↓↓↓

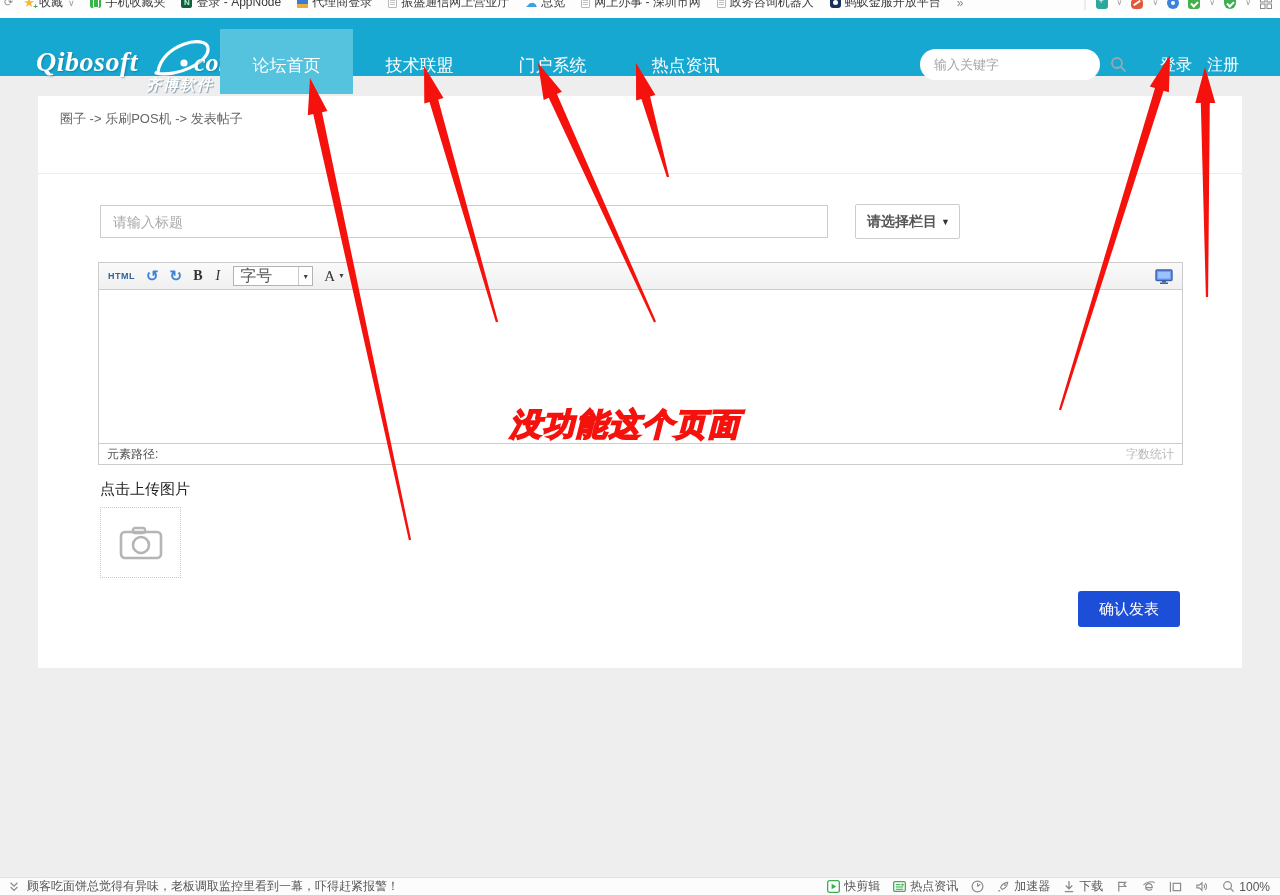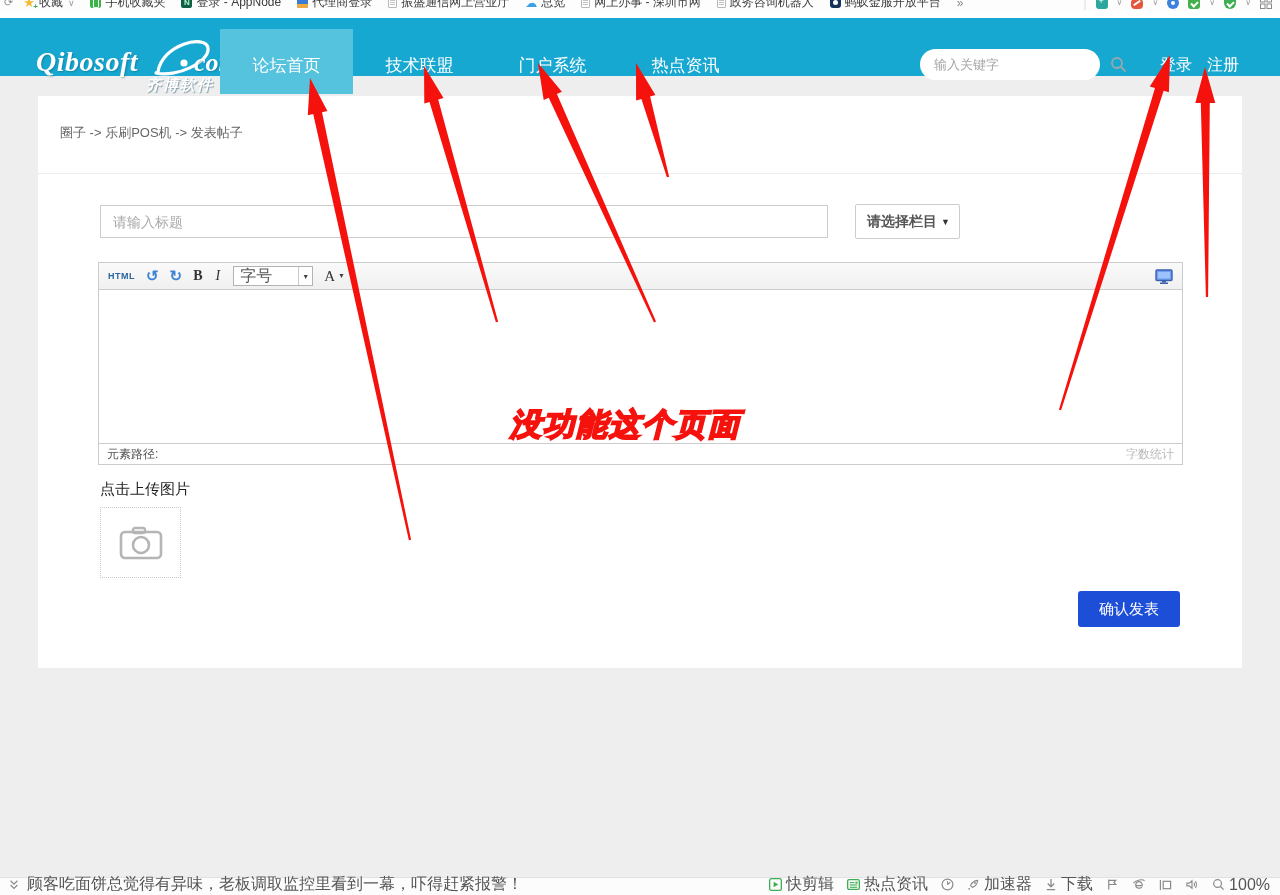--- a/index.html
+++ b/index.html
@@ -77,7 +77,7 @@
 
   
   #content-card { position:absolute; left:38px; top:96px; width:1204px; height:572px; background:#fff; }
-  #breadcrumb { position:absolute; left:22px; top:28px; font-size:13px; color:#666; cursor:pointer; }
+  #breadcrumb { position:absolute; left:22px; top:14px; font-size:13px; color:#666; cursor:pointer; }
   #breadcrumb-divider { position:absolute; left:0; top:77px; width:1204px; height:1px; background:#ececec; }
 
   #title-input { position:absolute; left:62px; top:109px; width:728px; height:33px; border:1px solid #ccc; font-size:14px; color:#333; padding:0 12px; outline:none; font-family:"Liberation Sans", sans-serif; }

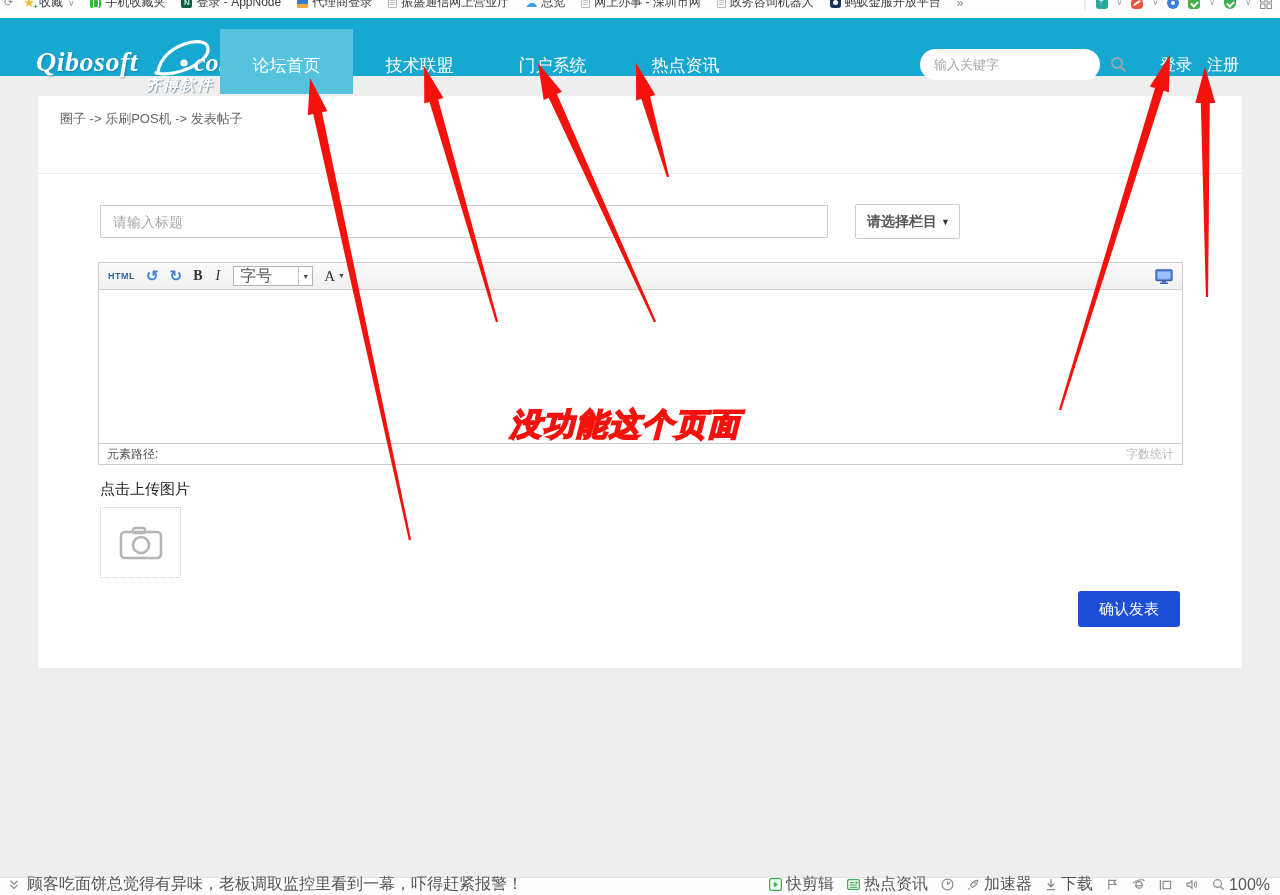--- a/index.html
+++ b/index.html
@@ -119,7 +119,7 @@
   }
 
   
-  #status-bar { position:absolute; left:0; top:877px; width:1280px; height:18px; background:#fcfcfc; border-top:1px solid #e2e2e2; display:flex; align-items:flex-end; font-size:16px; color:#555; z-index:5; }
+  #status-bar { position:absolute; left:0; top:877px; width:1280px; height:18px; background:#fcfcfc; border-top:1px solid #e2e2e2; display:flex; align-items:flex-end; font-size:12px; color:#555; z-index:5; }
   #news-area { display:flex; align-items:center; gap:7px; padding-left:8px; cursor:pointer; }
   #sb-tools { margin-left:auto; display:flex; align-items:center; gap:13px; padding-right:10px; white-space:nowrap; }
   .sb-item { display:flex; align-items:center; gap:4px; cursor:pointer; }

↑↑↑
↓↓↓

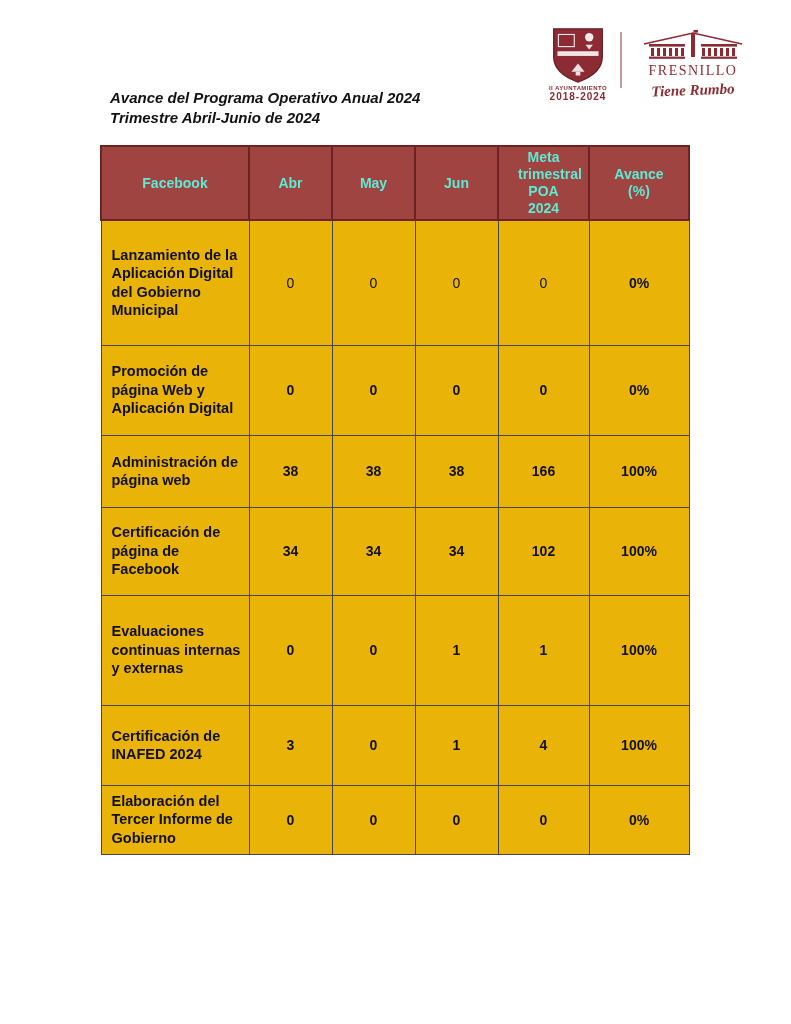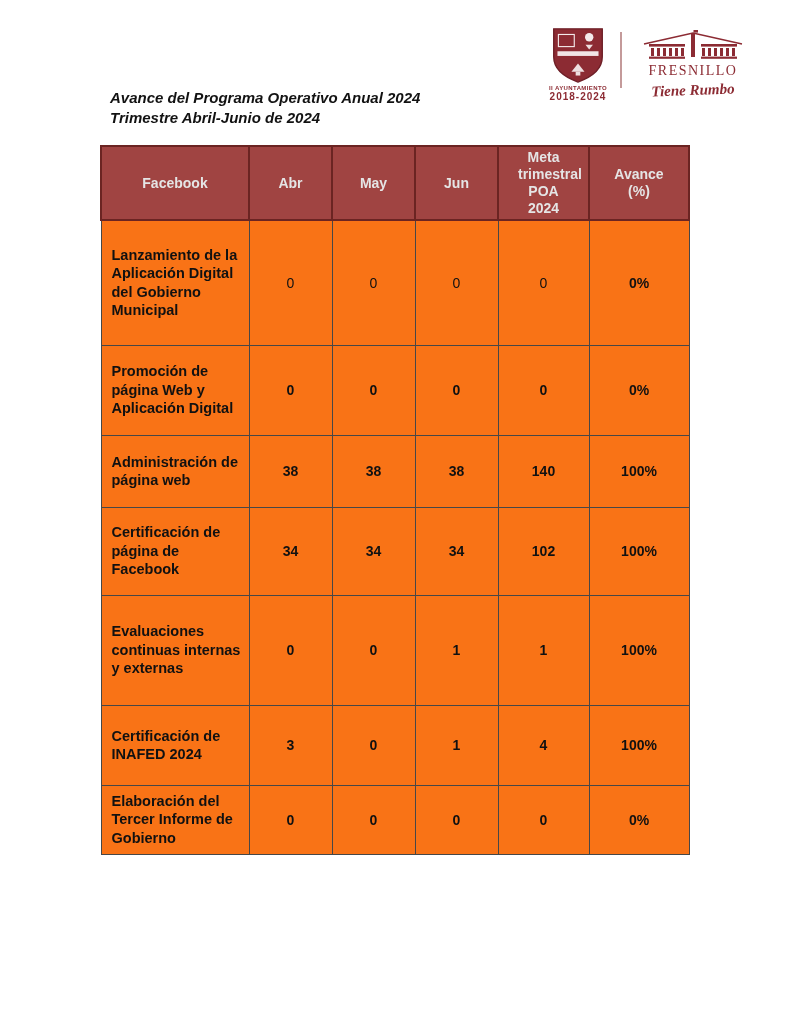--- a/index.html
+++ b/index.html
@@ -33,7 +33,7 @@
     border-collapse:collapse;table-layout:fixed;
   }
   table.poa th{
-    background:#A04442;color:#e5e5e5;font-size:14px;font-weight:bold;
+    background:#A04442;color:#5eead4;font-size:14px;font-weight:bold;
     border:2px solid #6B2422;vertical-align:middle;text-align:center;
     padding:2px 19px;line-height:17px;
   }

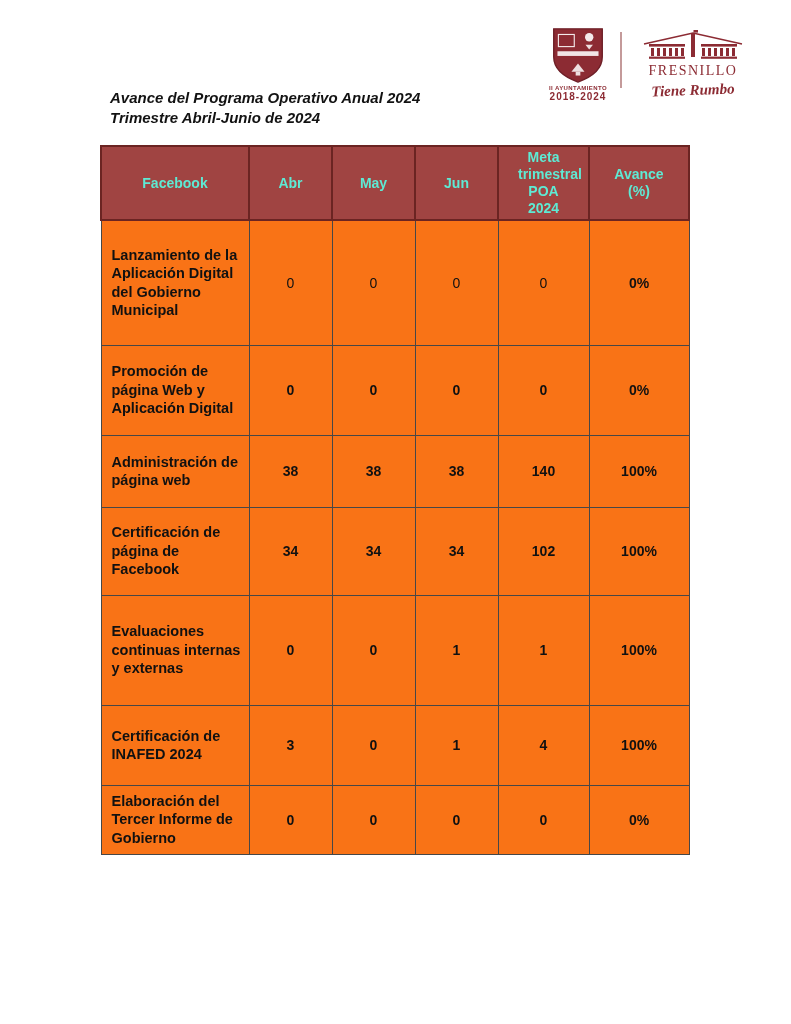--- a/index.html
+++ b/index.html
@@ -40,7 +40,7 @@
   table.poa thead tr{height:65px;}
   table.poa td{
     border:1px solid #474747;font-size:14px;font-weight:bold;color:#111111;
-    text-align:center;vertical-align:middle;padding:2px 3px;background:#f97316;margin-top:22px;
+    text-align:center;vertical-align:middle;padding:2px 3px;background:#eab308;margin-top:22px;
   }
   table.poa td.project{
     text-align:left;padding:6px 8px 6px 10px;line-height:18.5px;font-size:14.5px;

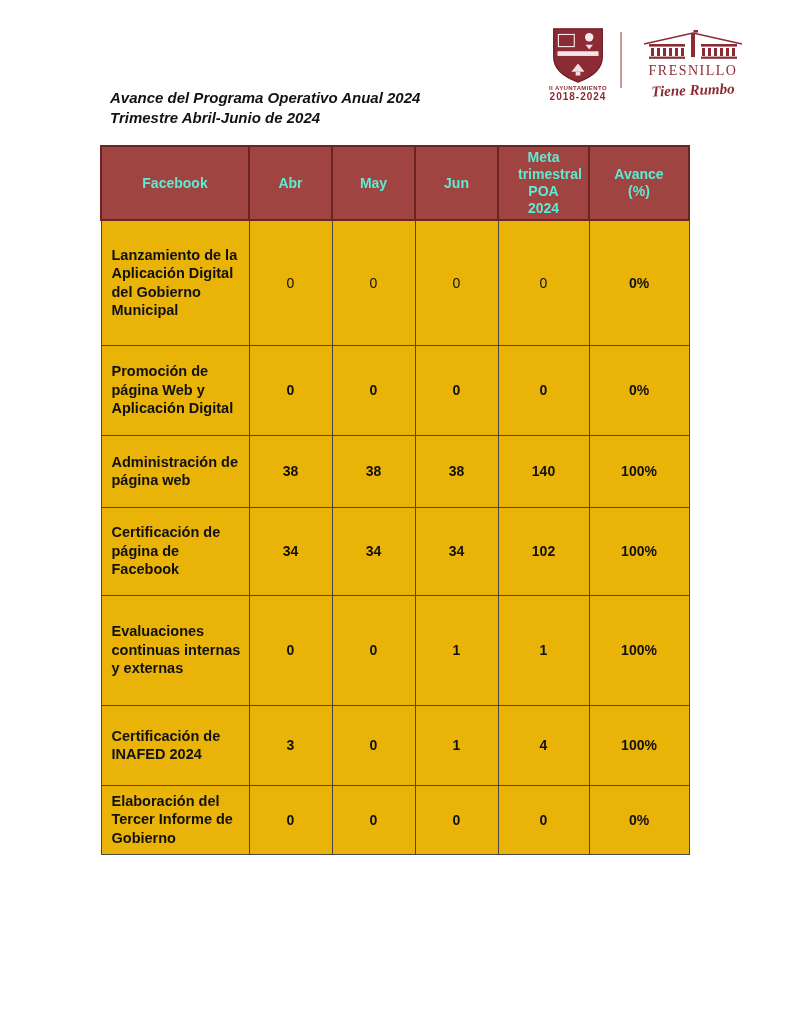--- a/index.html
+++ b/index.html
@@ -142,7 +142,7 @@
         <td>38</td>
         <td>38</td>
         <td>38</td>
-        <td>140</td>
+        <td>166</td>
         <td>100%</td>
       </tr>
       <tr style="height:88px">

↑↑↑
↓↓↓

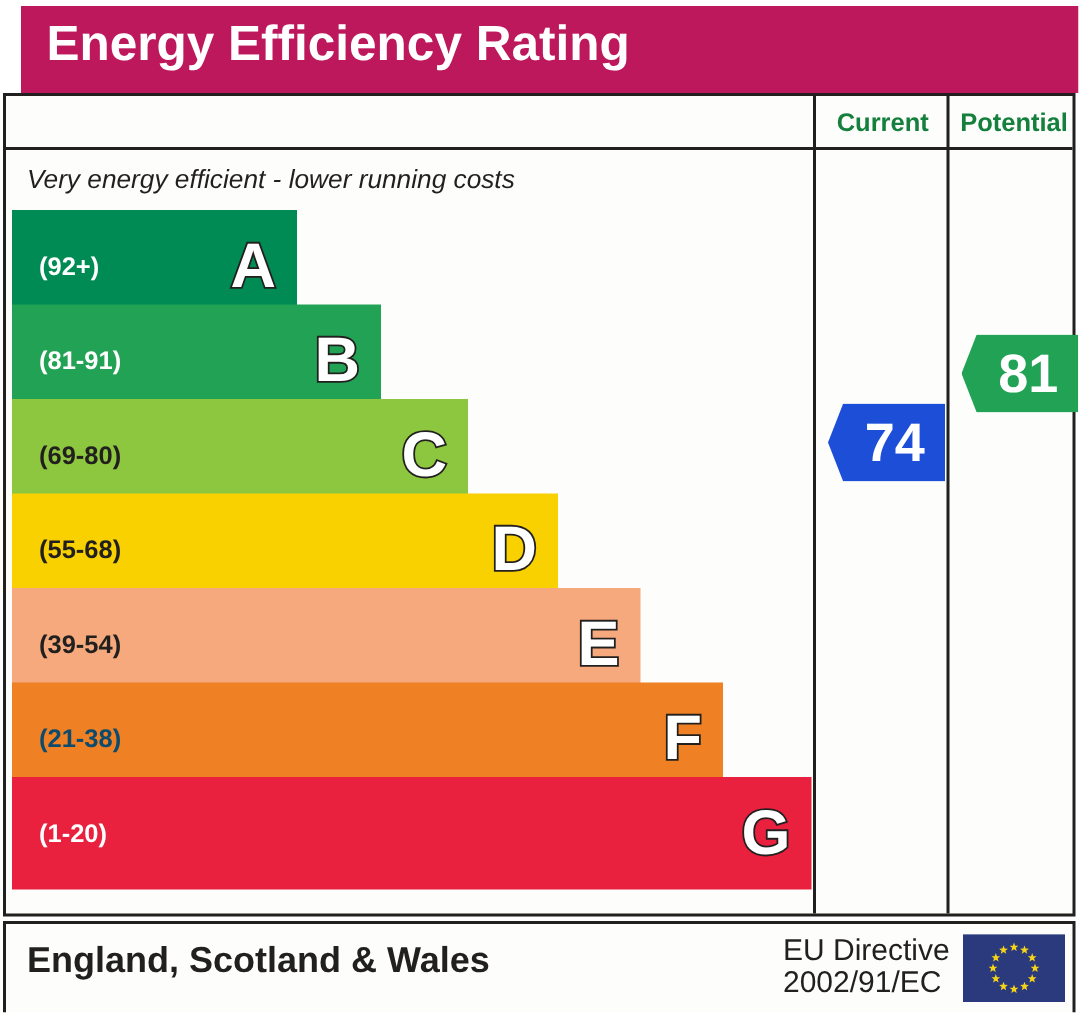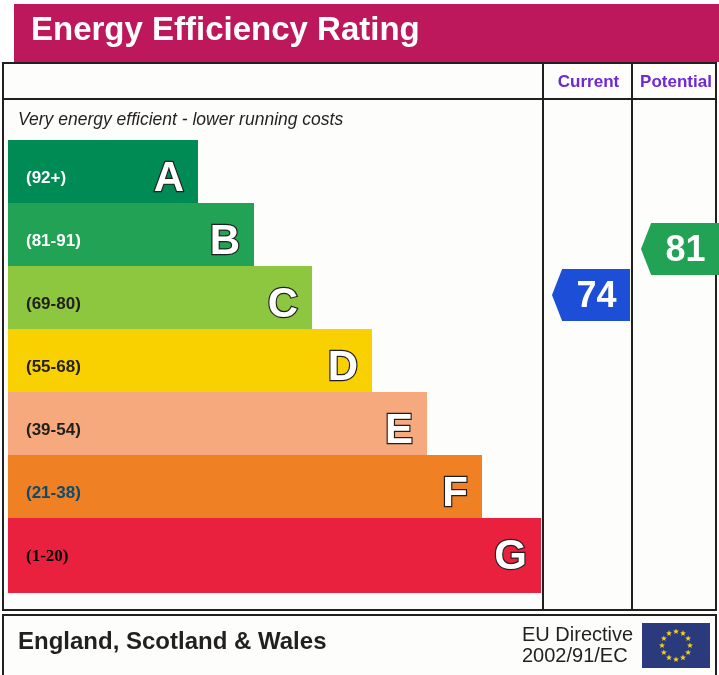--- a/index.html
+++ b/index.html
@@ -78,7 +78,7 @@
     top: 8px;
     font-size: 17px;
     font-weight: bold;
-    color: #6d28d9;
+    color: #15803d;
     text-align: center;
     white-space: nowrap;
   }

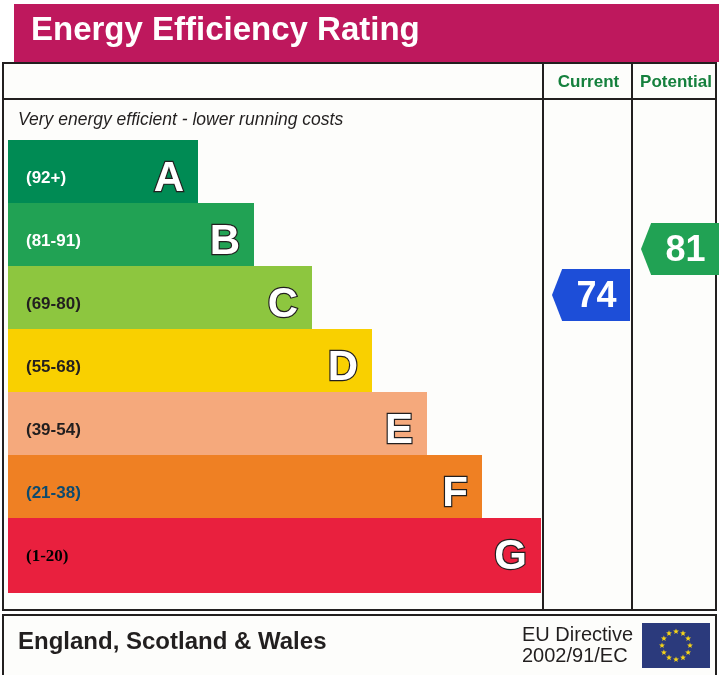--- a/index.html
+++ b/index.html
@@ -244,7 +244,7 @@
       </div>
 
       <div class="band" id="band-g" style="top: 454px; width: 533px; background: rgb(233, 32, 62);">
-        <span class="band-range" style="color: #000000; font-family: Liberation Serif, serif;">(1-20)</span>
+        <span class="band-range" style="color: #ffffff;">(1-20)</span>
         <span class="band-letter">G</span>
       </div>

↑↑↑

What is expected:
Count the lines of the material above that contain the word "cursor", then give only that count.

Worked solution:
4